● EXERCISE DATA
Content starts

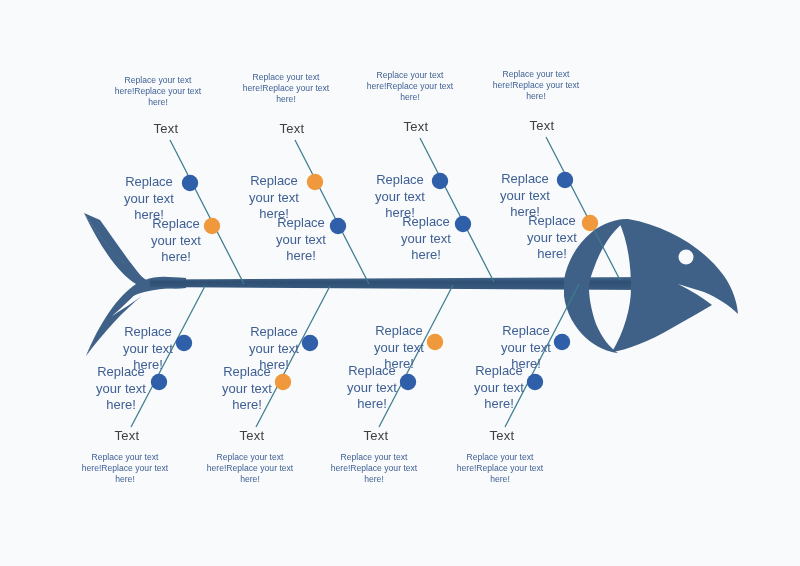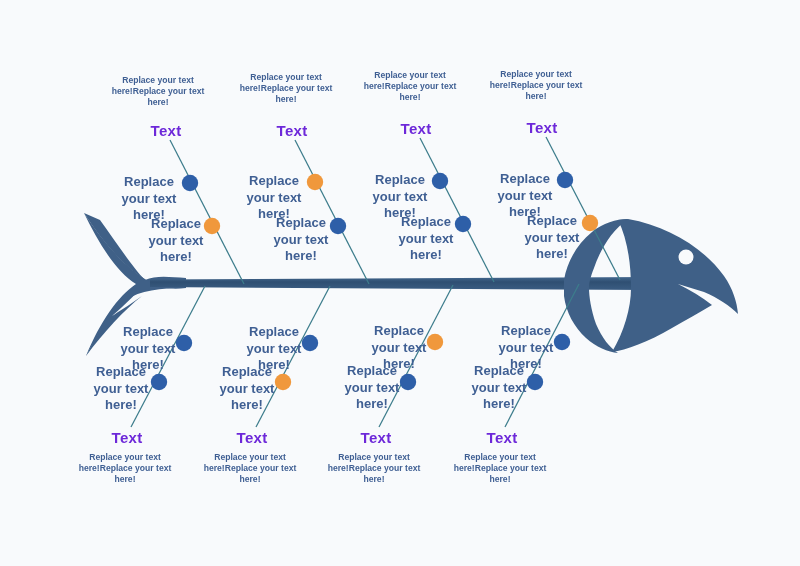--- a/index.html
+++ b/index.html
@@ -10,39 +10,38 @@
     width: 800px;
     height: 566px;
     background: #f8fafc;
     font-family: "Liberation Sans", sans-serif;
     overflow: hidden;
   }
   #diagram-root {
     position: relative;
     width: 640px;
     height: 566px;
-    font-weight: bold;
   }
   #fishbone-svg {
     position: absolute;
     left: 0;
     top: 0;
     width: 800px;
     height: 566px;
   }
   .lbl {
     position: absolute;
     text-align: center;
     color: #3f5f93;
     line-height: 1.28;
     white-space: normal;
   }
   .cat-label {
-    font-size: 15px;
-    color: #6d28d9;
+    font-size: 13px;
+    color: #404040;
     letter-spacing: 0.3px;
   }
   .caption {
     font-size: 8.6px;
     color: #3f5f93;
     width: 96px;
   }
   .dot-note {
     font-size: 13px;
     color: #3f5f93;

Content ends

● WORK TO COMPLETE
Restate the entries verbatim, without pictures.

● OUTPUT OF THE TASK
--- a/index.html
+++ b/index.html
@@ -10,39 +10,38 @@
     width: 800px;
     height: 566px;
     background: #f8fafc;
     font-family: "Liberation Sans", sans-serif;
     overflow: hidden;
   }
   #diagram-root {
     position: relative;
     width: 640px;
     height: 566px;
-    font-weight: bold;
   }
   #fishbone-svg {
     position: absolute;
     left: 0;
     top: 0;
     width: 800px;
     height: 566px;
   }
   .lbl {
     position: absolute;
     text-align: center;
     color: #3f5f93;
     line-height: 1.28;
     white-space: normal;
   }
   .cat-label {
-    font-size: 15px;
-    color: #6d28d9;
+    font-size: 13px;
+    color: #404040;
     letter-spacing: 0.3px;
   }
   .caption {
     font-size: 8.6px;
     color: #3f5f93;
     width: 96px;
   }
   .dot-note {
     font-size: 13px;
     color: #3f5f93;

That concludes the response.